Bilateral facial nerve palsy is an uncommon presentation with a limited differential diagnosis, including GBS, Lyme disease, Varicella-zoster virus, acute human immunodeficiency virus infection, or neurosarcoidosis [6]. Inflammatory or infiltrative disease involving the leptomeninges at the level of the brainstem (e.g., leptomeningeal carcinomatosis or tuberculous meningitis) can also present with facial diplegia, although more often in association with additional cranial neuropathies. A vascular etiology (e.g., pontine stroke involving bilateral cranial nerve [CN]-VII nuclei or fascicles) is very unlikely to cause isolated bilateral facial paralysis without other brainstem symptoms and signs [7]. Toxic or metabolic derangements including excessive alcohol use, as well as vitamin deficiencies, are on the differential for peripheral neuropathy, but also are very unlikely to present as isolated bilateral facial weakness.
In each of the infectious or inflammatory conditions on the differential above, CN-VII enhancement may be seen on MRI of the brain [8]. This finding was demonstrated on our patient's MRI CISS sequence, with enhancement of the bilateral internal auditory canal fundi, which carry CN-VII and CN-VIII (Figure 1). The CISS sequence can be particularly useful for evaluating structures surrounded by cerebrospinal fluid, such as cranial nerves [9,10]. The presence of albuminocytological dissociation within the CSF supports a diagnosis of GBS, and can be seen in 90% of cases, although it is not always present at the time of initial diagnosis [2]. CSF pleocytosis would point more toward alternative infectious or inflammatory etiologies. Nerve conduction studies can help confirm a diagnosis of GBS, demonstrating typical features of a demyelinating polyneuropathy. In this case, given the strongly supportive clinical presentation and CSF profile, electrodiagnostic evaluation was not indicated.
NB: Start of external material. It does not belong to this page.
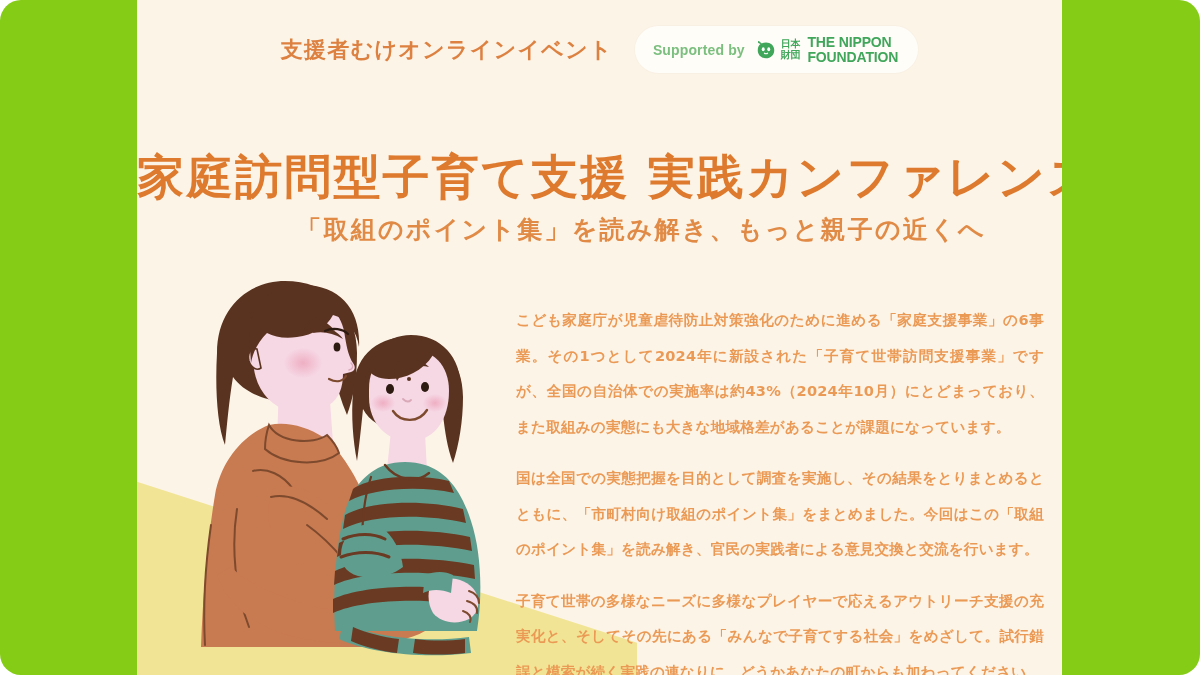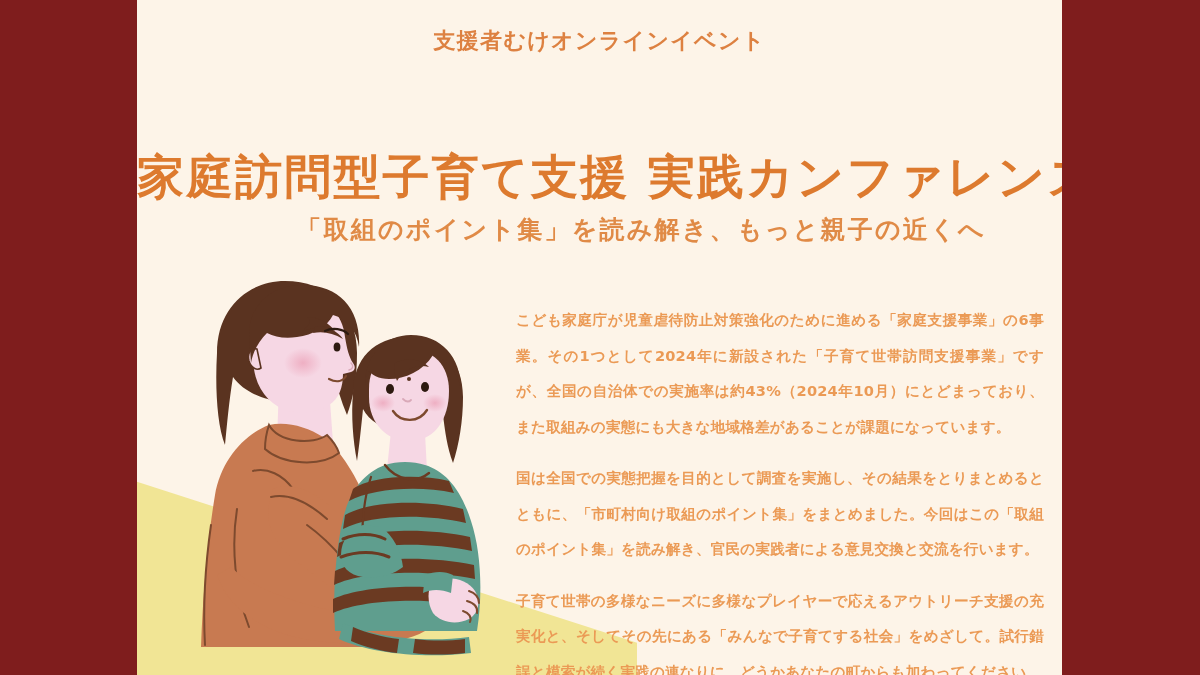"支援者むけオンラインイベント" .stage { background: #7f1d1d -> #84cc16; border-radius: none -> 21px }
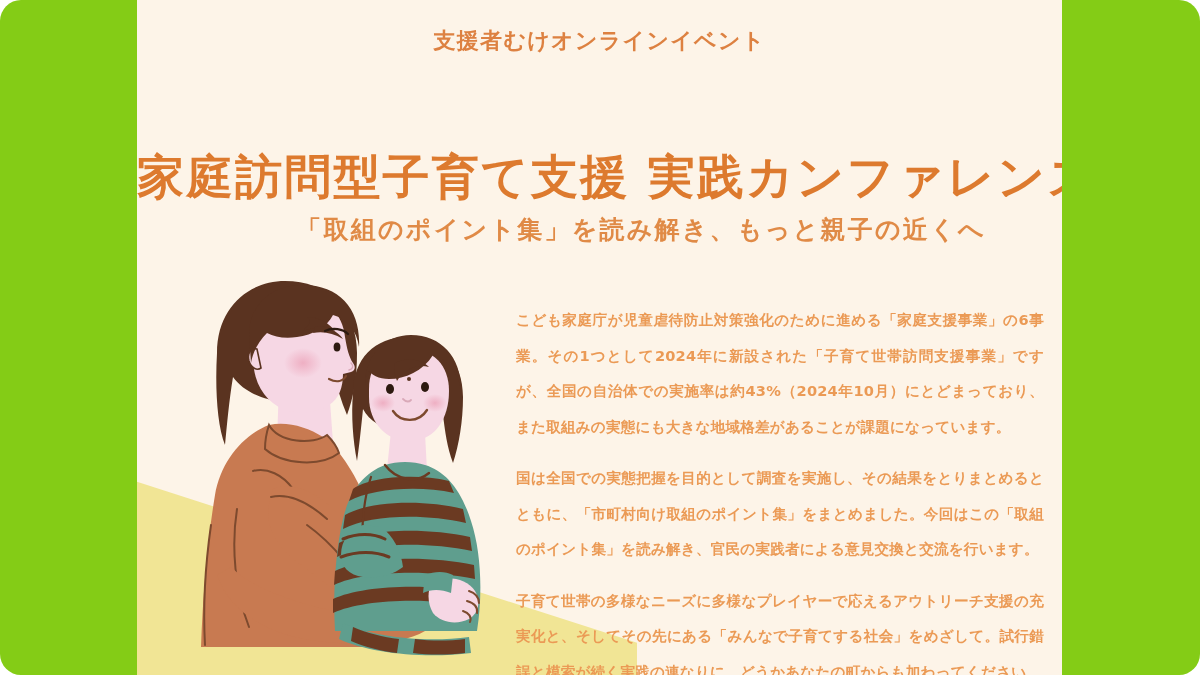"Supported by" div.support-pill { html: none -> <div> <span>Supported by</span> <span> <span> <svg> <path></path> <ellipse></ellipse> <ellipse></ellipse> <path></path> </svg> </span> <span> <span>日本</span> <span>財団</span> </span> <span> <span>THE NIPPON</span> <span>FOUNDATION</span> </span> </span> </div> }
The most feared complication of GBS is respiratory failure [11]. Respiratory evaluation is of the highest importance when determining disposition in the ED, as patients who may require intubation or mechanical ventilation should be triaged to the intensive care unit [12]. Risk factors for mechanical ventilation include presence of facial nerve palsy, short interval from onset of symptoms to admission, and glossopharyngeal or vagal nerve deficits (i.e., poor cough and gag reflexes) [13]. Although pulse oximetry may be normal at initial presentation, it is insufficient to rule out respiratory compromise, as respiratory weakness may lead to hypercarbia without significant hypoxia. Instead, patients should be evaluated by measuring lung mechanics and negative inspiratory force, which can be serially monitored. Additional complications include hyponatremia, which our patient developed, as well as autonomic dysfunction. Hyponatremia is associated with GBS and is thought to be secondary to the syndrome of inappropriate antidiuretic hormone; it correlates with the severity of GBS and is an indicator of poor prognosis [14]. In the case of facial weakness, corneal inflammation from inability to close the eye(s) may be an additional complication.
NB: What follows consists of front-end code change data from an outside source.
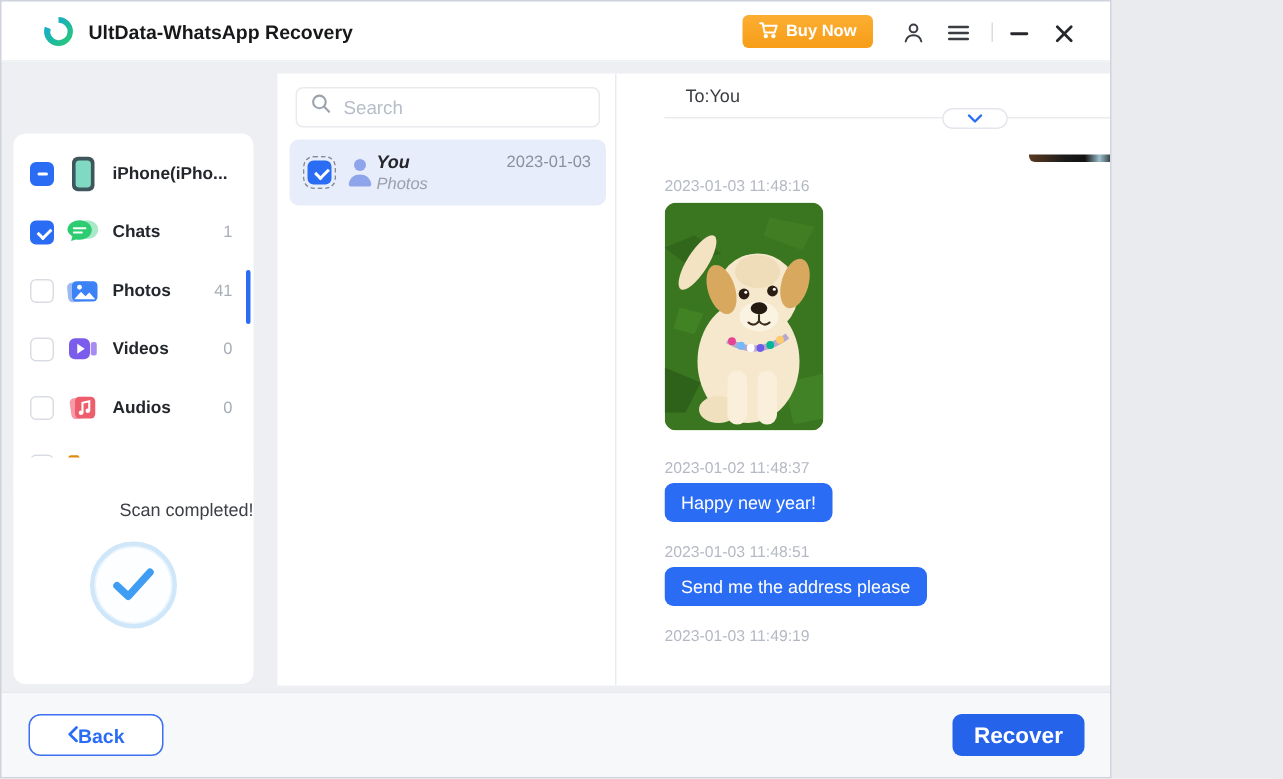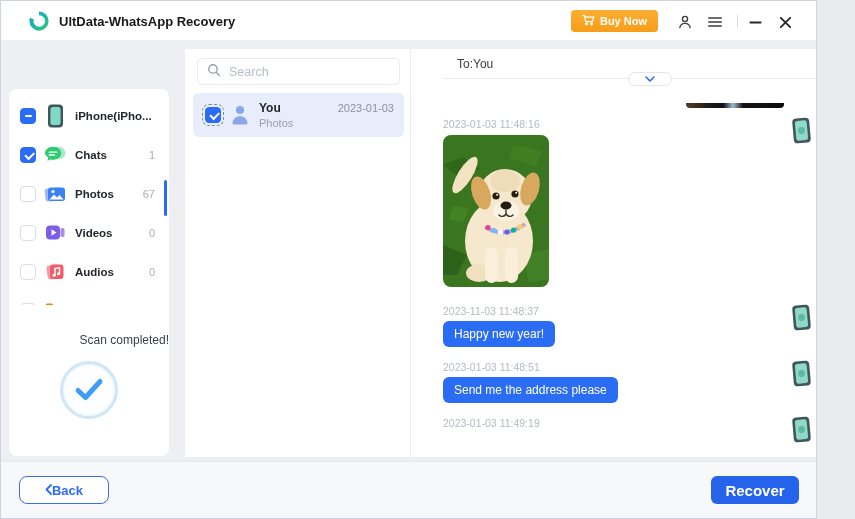"UltData-WhatsApp Recovery" #window { width: 817px -> 741px }
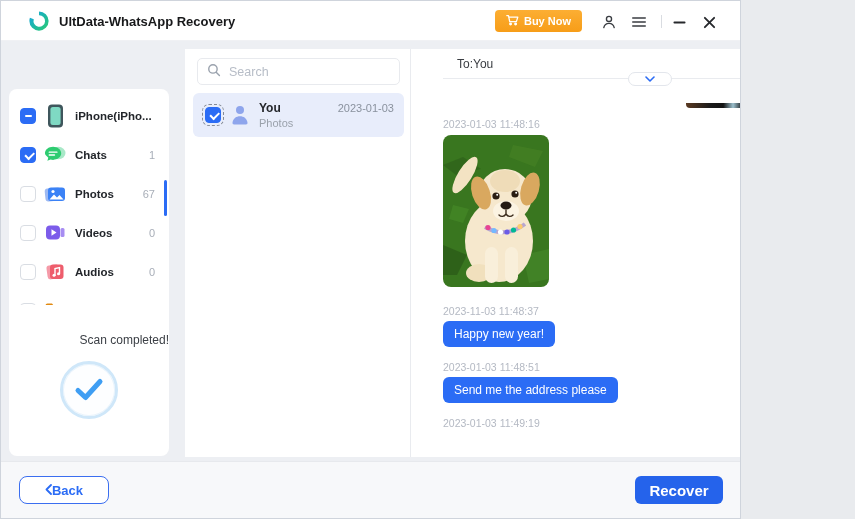"You" .convo-texts { font-style: none -> italic; margin-left: 10px -> 2px }
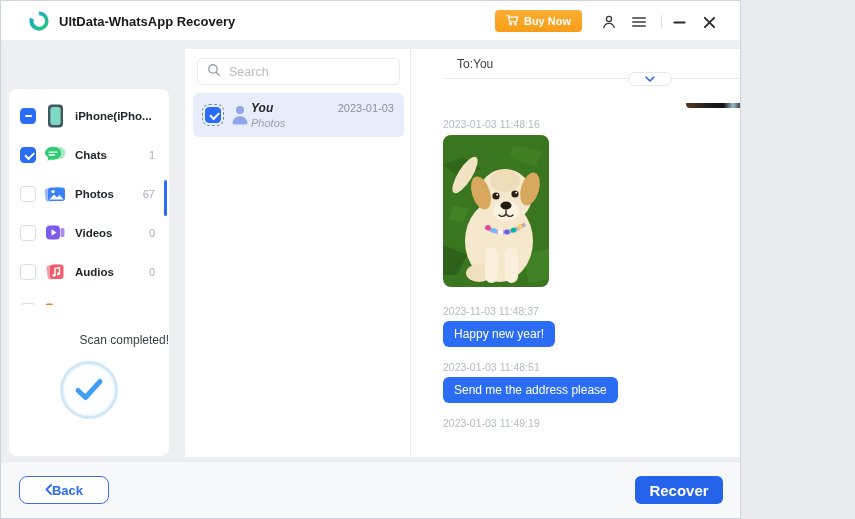"67" span.cat-count { text: 67 -> 41 }
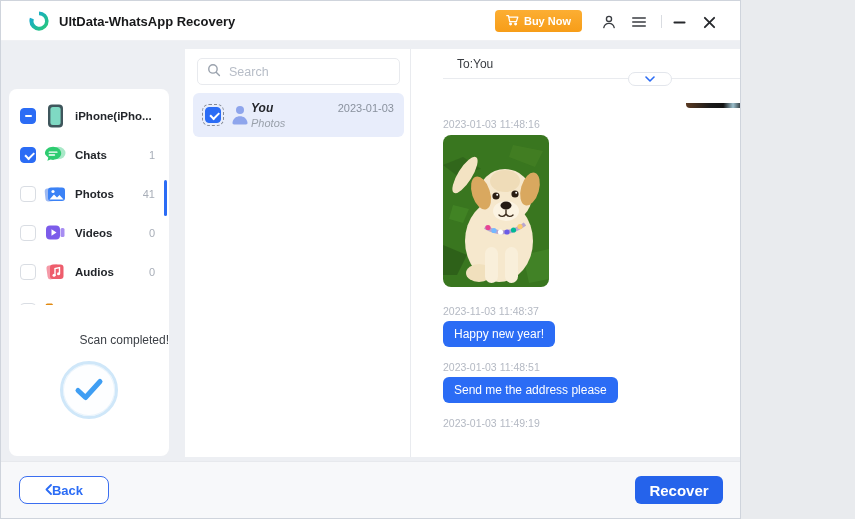"2023-11-03 11:48:37" div.msg-time { text: 2023-11-03 -> 2023-01-02 }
Initial management of GBS includes rapid initiation of IVIG or plasmapheresis, which seem to be equivalent in efficacy and hasten the time to recovery [15]. Treatment should be in the inpatient setting with frequent monitoring, as progression of disease may require intensive care [11,12]. Most symptoms peak within 4–8 weeks. Weakness and paresthesias typically begin to recover after about 1 month, but it may take several months for patients to return to their premorbid baseline. Some patients will continue to experience sensorimotor deficits long term, and may benefit from physical, occupational, and speech language pathology therapy [2,16].
GBS is classically preceded by an acute diarrheal or respiratory illness in the weeks prior to presentation, but has also been associated with recent vaccination [17]. To date, there has been a small but statistically significant association found between influenza vaccination and GBS [18]. The risk of GBS is estimated to be in the range of one to two additional GBS cases per 1 million influenza vaccine doses administered [18]. Concerns have been raised linking GBS with the measles/mumps/rubella, human papillomavirus, and quadrivalent conjugated meningococcal vaccines; however, the association between vaccine administration and an increased incidence above chance of GBS has only been proven with the influenza vaccine [19].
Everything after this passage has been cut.